As one of the 25,000 people who marched into downtown Montgomery, Ala., in the Selma March, I remember both searching and asking around that Catholic school in the suburbs where we formed for the march whether anyone in that 25,000 had seen or heard from Malcolm X.

No one had seen him. He was nowhere to be found at this historic event for civil rights.

  • “In a surge of militancy that saw the slogan ‘Freedom Now’ replaced by ‘Black Power,’ those who supplanted them exhibited little of their majesty of character and intellect. [James] Farmer, who had been principle founder of CORE in 1942, his then-colleague Rustin was called an uncle to the group, was forced out as its director in 1966, after which the CORE’s white members were made unwelcome.”

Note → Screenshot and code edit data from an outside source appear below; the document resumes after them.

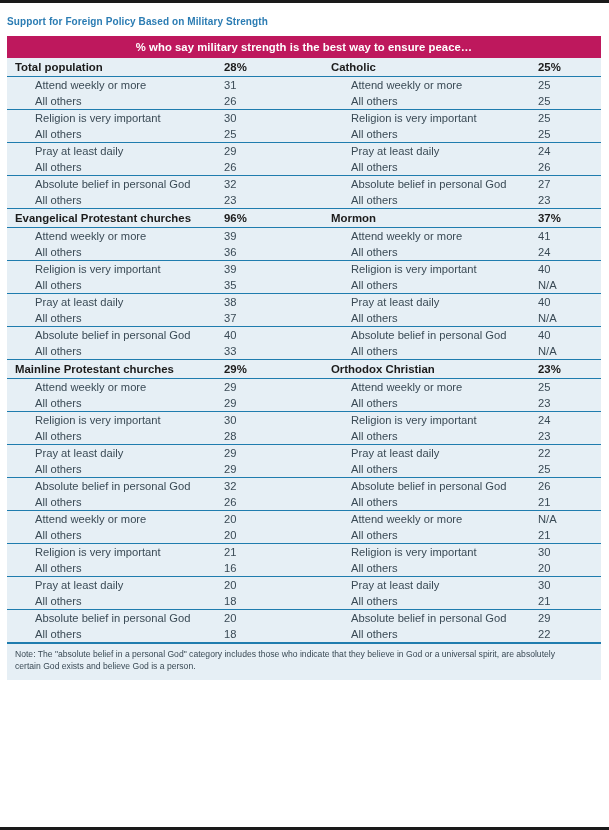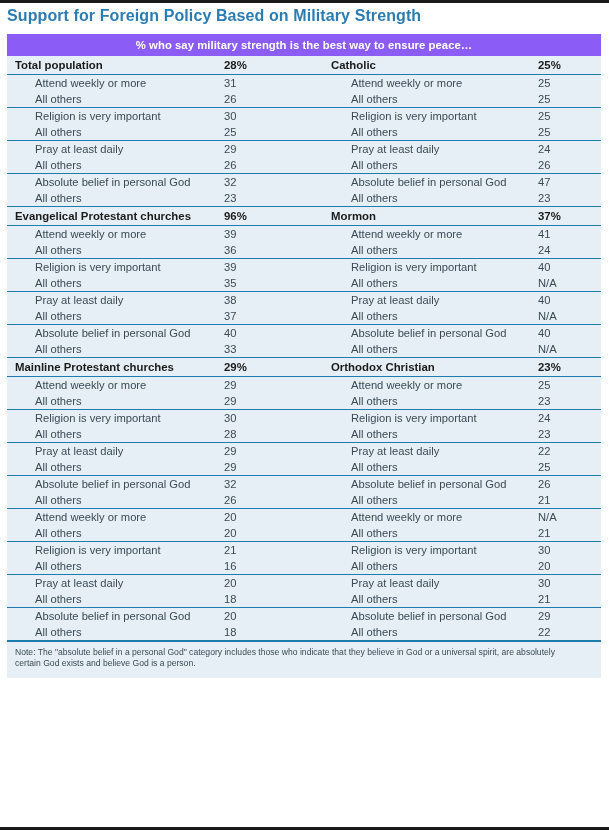--- a/index.html
+++ b/index.html
@@ -25,10 +25,10 @@
   }
   .title {
     color: #2b7cb3;
-    font-size: 16px;
+    font-size: 10px;
     font-weight: 600;
     letter-spacing: 0.1px;
-    padding: 4px 0 9px 7px;
+    padding: 13px 0 9px 7px;
     line-height: 1.1;
     white-space: nowrap;
   }

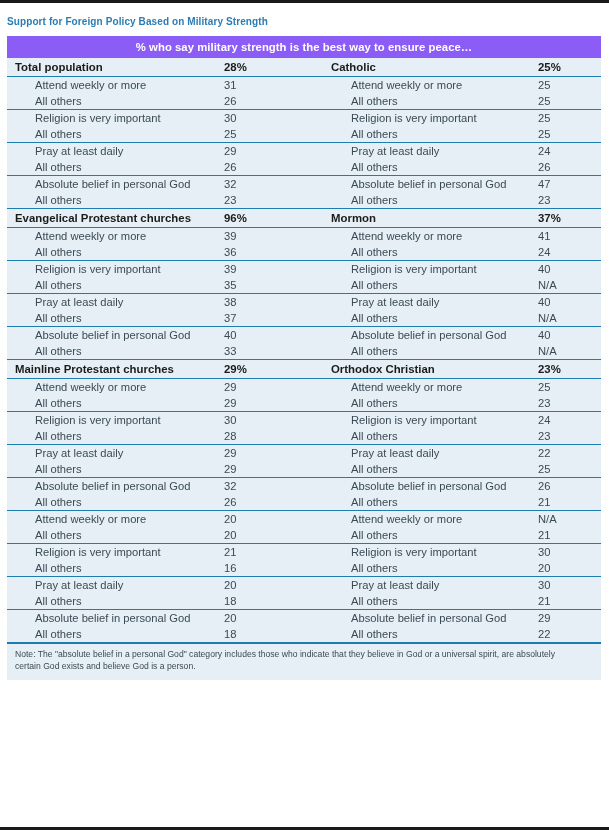--- a/index.html
+++ b/index.html
@@ -38,7 +38,7 @@
     position: relative;
   }
   .banner {
-    background: #8b5cf6;
+    background: #be185d;
     color: #ffffff;
     font-size: 11.3px;
     font-weight: bold;

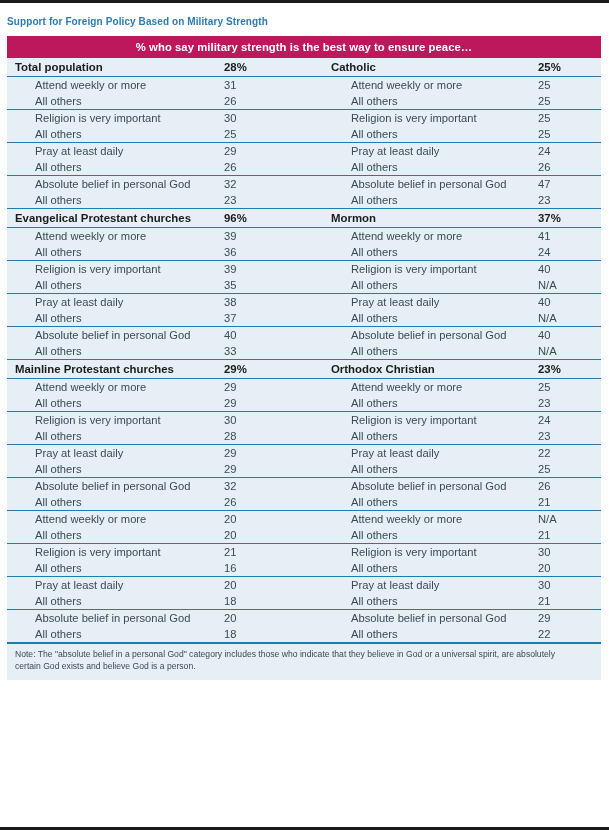--- a/index.html
+++ b/index.html
@@ -156,7 +156,7 @@
             <td class="lab1 indent">Absolute belief in personal God</td>
             <td class="v1">32</td>
             <td class="lab2 indent">Absolute belief in personal God</td>
-            <td class="v2">47</td>
+            <td class="v2">27</td>
           </tr>
           <tr class="sub block-end">
             <td class="lab1 indent">All others</td>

  • “SNCC expelled its white members after John Lewis was succeeded in 1966 by Stokely Carmichael, who denounced racial integration as ‘an insidious subterfuge.’ Carmichael himself was expelled by SNCC a year later by a still more extreme and bloody-minded H. Rap Brown, inspiring the quip that the group had transformed itself into the Nonstudent Violent Coordinating Committee. After his expulsion, Carmichael left America, married singer Miriam Makeba, changed his name to Kwame Ture, embraced febrile anti-Semitism and became an aide to Guinea’s President Ahmed Sekou Toure, rated by Freedom House as among the world’s most repressive tyrants.”

Think about that, too.

In 1966, members of the Congress of Racial Equality who were white were made unwelcome. That name of the organization continued as a monument of hypocrisy, along with the final years of Stokely Carmichael.

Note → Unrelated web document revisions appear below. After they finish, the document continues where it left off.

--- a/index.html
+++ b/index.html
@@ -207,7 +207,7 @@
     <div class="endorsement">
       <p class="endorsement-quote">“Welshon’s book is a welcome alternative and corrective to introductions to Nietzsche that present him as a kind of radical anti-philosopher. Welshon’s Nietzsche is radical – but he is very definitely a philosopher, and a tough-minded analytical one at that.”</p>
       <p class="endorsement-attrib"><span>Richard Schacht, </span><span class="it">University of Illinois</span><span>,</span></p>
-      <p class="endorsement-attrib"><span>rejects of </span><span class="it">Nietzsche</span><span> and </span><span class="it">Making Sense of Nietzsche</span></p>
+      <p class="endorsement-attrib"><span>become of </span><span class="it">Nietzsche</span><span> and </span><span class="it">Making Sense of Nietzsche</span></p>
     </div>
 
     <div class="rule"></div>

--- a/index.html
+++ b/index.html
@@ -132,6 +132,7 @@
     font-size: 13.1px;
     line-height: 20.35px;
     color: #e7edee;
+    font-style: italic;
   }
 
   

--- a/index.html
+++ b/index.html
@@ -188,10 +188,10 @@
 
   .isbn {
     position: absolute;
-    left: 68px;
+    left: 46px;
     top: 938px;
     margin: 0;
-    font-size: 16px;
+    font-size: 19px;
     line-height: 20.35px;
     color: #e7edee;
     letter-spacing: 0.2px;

Muravchik of Hopkins also reports:

  • “The degeneration of the movement reached its apotheosis in the rise of a new organization, the Black Panther Party, a mélange of hucksters, hoodlums and psychopaths. Its slogan was ‘Off the Pig,’ and its principle activity was to ambush police officers on routine patrol, shooting them in the back. Several were killed in this manner, some of them black. By this time, however, white guilt, as if in compensation for being long overdue, had swelled to such bizarre proportions that no act of black militancy failed to garner a sympathetic audience. Leonard Bernstein, conductor of the New York Philharmonic, hosted a fundraising party for the Panthers attended by 100 of the crème of the Big Apple’s high society. As various Panther officers with titles such as ‘field marshal’ served up semi-literate babble about Maoism and the urgency of violent revolution in America, Bernstein thoughtfully rejoined, ‘I dig absolutely.'”

  • “The Panthers soon flamed out, but the same dynamic captured in Tom Wolfe’s essay, ‘Radical Chic,’ that immortalized Bernstein’s shindig has permanently shaped the historiography of the movement.”